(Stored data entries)
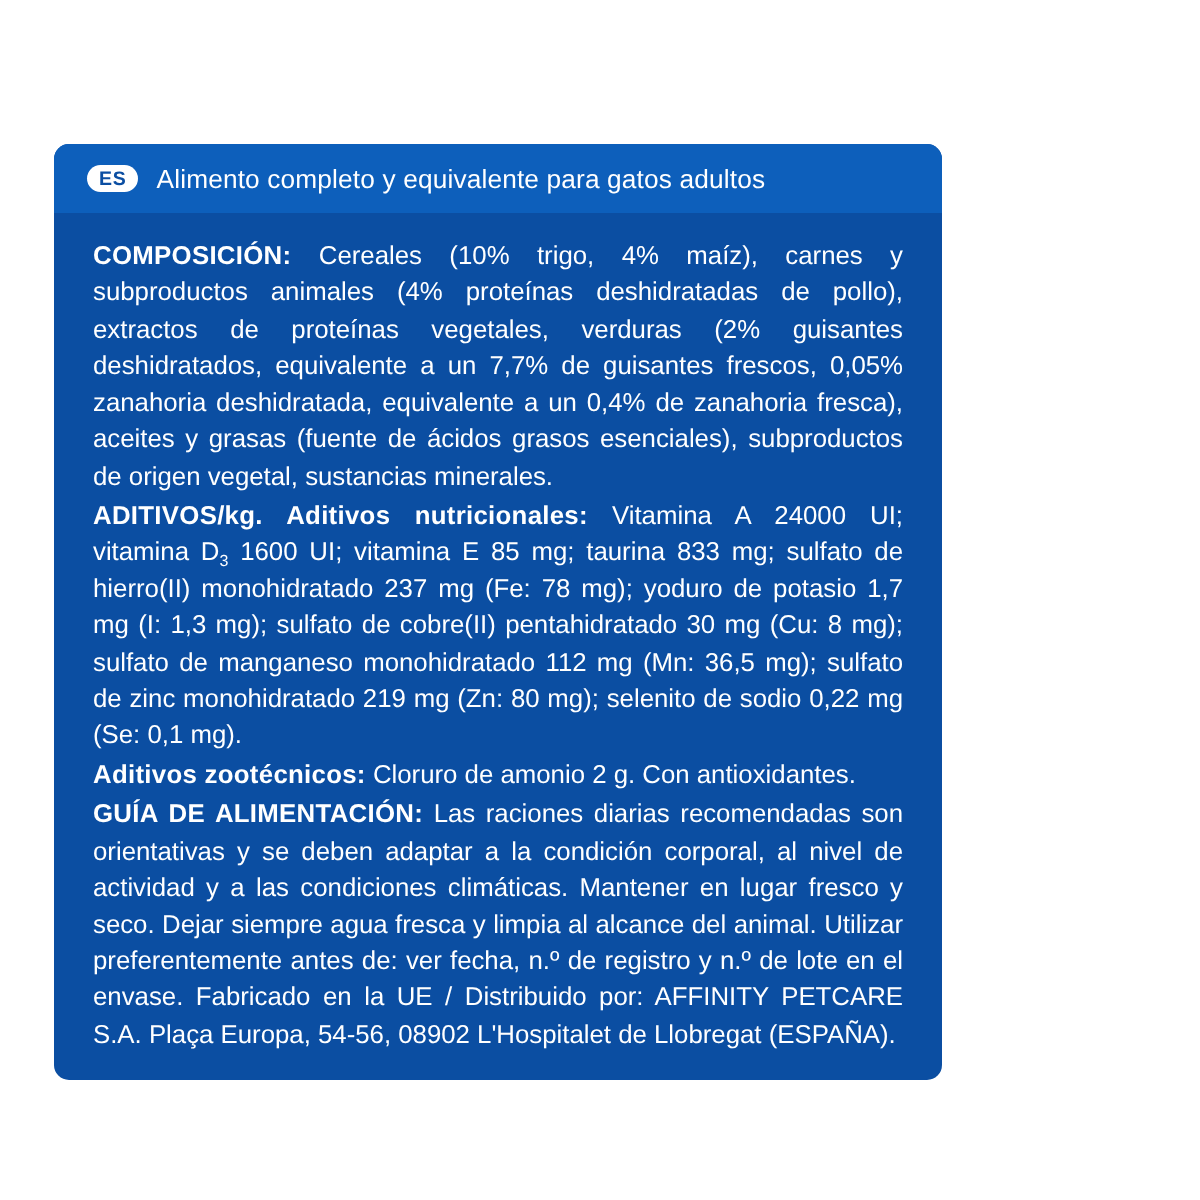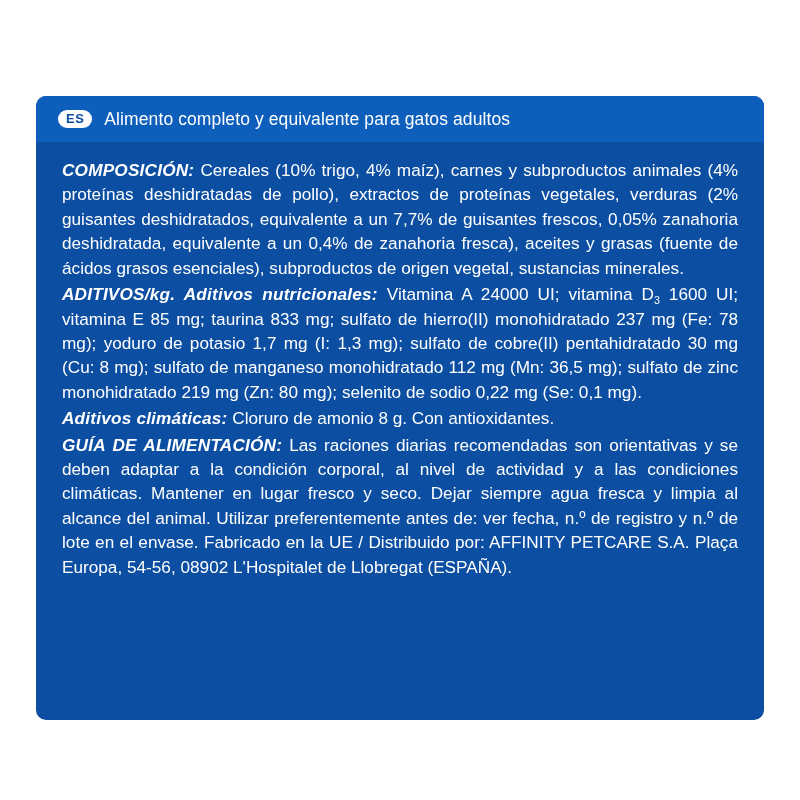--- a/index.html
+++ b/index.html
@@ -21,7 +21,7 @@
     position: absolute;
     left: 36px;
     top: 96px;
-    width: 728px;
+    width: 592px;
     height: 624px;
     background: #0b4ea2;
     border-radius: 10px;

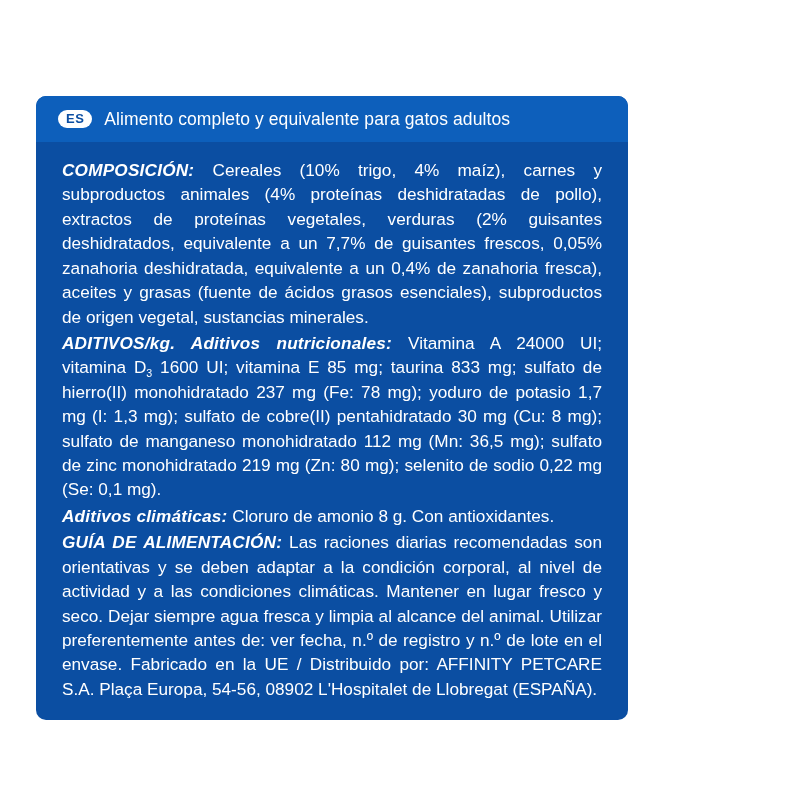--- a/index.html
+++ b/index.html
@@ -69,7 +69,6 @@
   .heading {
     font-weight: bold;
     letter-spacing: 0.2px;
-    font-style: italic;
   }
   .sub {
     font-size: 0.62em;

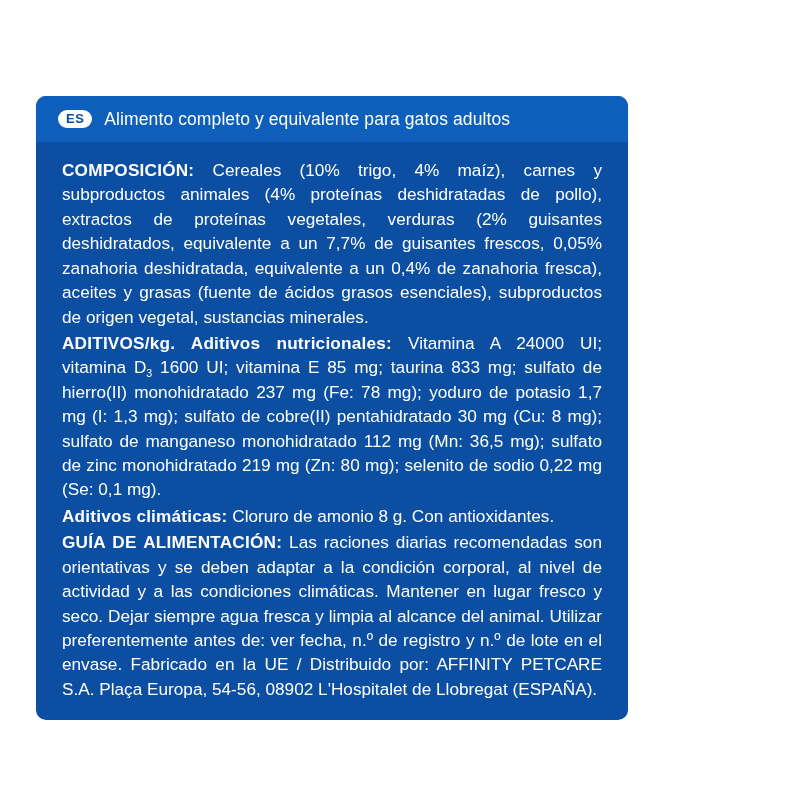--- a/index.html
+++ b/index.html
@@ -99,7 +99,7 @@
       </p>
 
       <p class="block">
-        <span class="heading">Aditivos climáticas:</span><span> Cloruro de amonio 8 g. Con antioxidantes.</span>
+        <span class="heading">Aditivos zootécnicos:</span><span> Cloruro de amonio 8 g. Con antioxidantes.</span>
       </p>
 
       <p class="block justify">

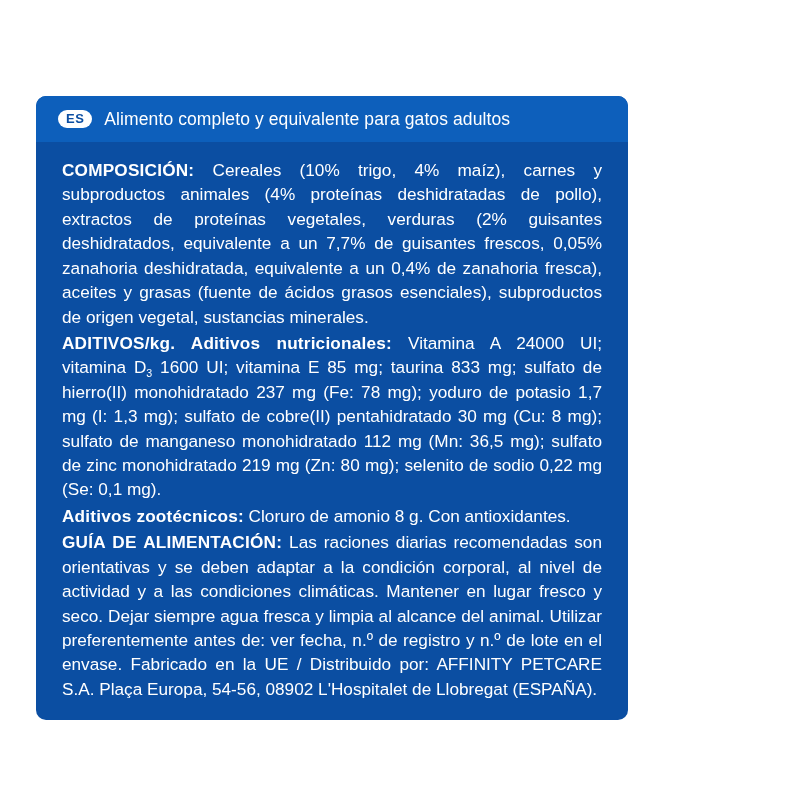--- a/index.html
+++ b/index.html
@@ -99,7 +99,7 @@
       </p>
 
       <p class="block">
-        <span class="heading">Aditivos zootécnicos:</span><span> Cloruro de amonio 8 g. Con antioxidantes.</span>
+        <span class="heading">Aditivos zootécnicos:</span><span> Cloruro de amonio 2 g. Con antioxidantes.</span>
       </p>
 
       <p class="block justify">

* * *

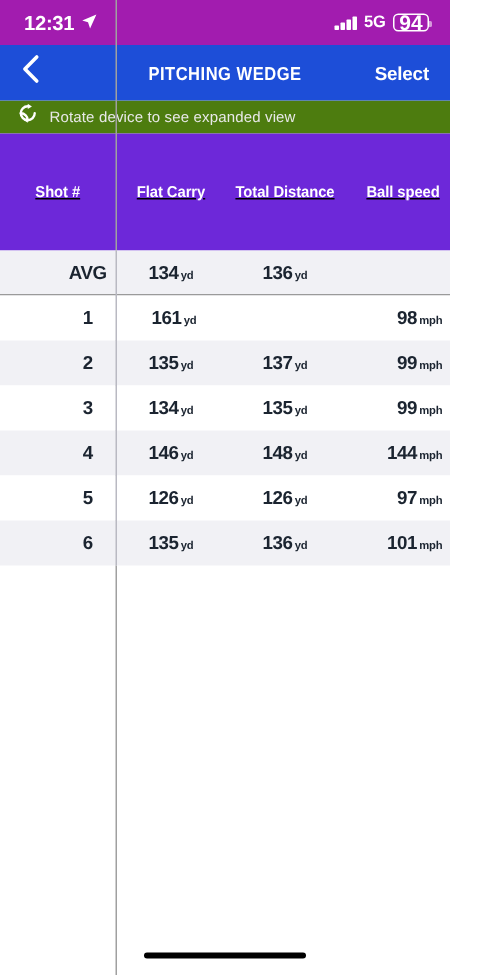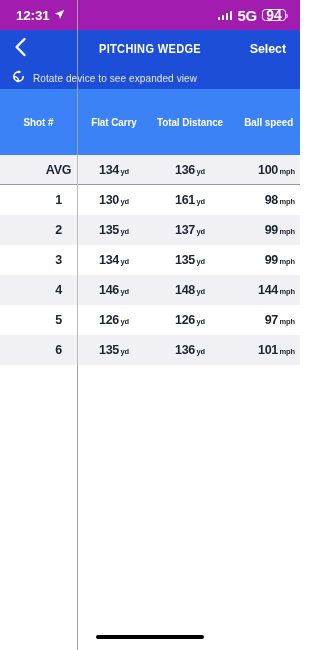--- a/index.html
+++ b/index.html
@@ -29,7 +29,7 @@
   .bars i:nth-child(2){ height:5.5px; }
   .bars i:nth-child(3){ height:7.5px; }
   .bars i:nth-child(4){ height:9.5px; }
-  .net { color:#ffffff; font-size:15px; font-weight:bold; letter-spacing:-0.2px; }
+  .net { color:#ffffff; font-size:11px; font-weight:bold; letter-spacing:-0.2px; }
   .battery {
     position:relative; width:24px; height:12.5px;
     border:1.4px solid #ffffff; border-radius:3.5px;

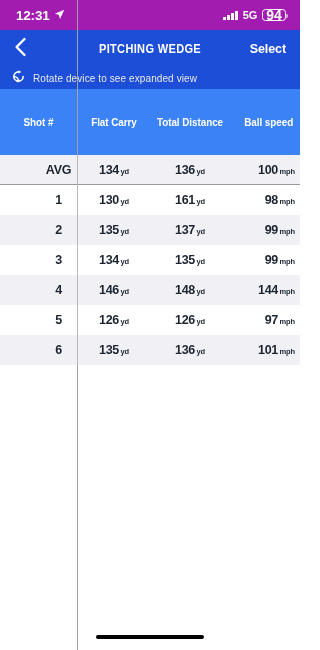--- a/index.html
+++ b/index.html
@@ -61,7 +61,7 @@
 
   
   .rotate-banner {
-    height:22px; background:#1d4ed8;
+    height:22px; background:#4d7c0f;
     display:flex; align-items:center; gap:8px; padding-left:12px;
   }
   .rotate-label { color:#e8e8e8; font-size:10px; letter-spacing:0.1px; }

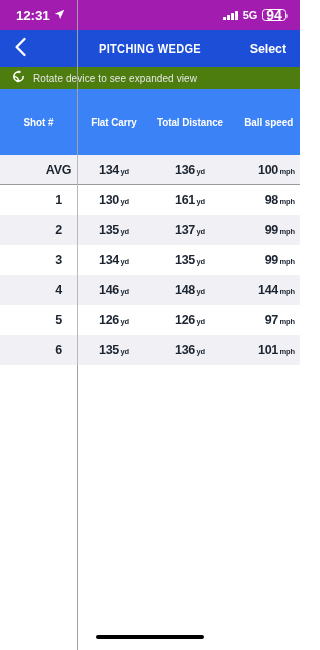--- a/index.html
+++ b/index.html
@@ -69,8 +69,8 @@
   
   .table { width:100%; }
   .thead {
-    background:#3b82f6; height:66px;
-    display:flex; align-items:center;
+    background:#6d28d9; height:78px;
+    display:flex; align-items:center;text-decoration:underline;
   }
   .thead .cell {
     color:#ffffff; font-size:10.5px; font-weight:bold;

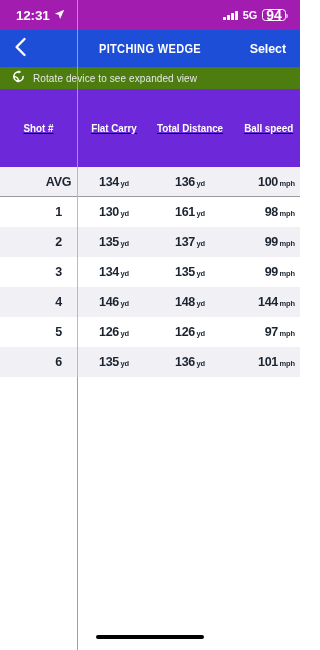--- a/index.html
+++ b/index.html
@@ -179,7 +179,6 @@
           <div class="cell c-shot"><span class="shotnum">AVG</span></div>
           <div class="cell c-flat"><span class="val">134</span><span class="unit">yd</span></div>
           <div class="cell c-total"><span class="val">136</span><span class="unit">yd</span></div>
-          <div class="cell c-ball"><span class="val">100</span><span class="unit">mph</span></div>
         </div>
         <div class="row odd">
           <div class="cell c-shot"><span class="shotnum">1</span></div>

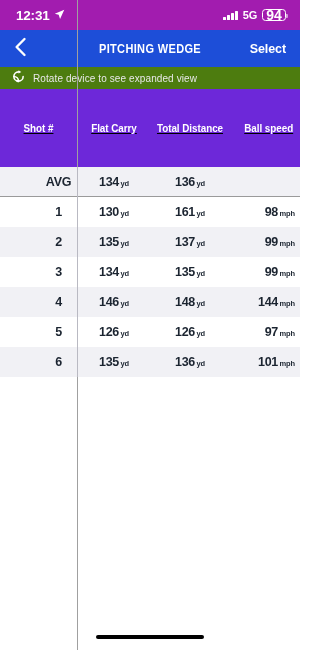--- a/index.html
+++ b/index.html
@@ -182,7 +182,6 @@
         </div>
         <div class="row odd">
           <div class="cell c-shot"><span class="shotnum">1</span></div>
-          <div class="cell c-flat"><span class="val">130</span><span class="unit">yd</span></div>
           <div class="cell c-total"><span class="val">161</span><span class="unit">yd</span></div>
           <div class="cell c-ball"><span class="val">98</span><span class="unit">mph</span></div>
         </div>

EXERCISE REQUIREMENTS: Quote the lines above exactly, starting with the one that has "letter-spacing: 0.2px;" and ending with the one that has "climáticas:</span><span> Cloruro de"; drop the pictures and include nothing else.

RESULT:
     letter-spacing: 0.2px;
-    font-style: italic;
   }
   .sub {
     font-size: 0.62em;

--- a/index.html
+++ b/index.html
@@ -99,7 +99,7 @@
       </p>
 
       <p class="block">
-        <span class="heading">Aditivos climáticas:</span><span> Cloruro de amonio 8 g. Con antioxidantes.</span>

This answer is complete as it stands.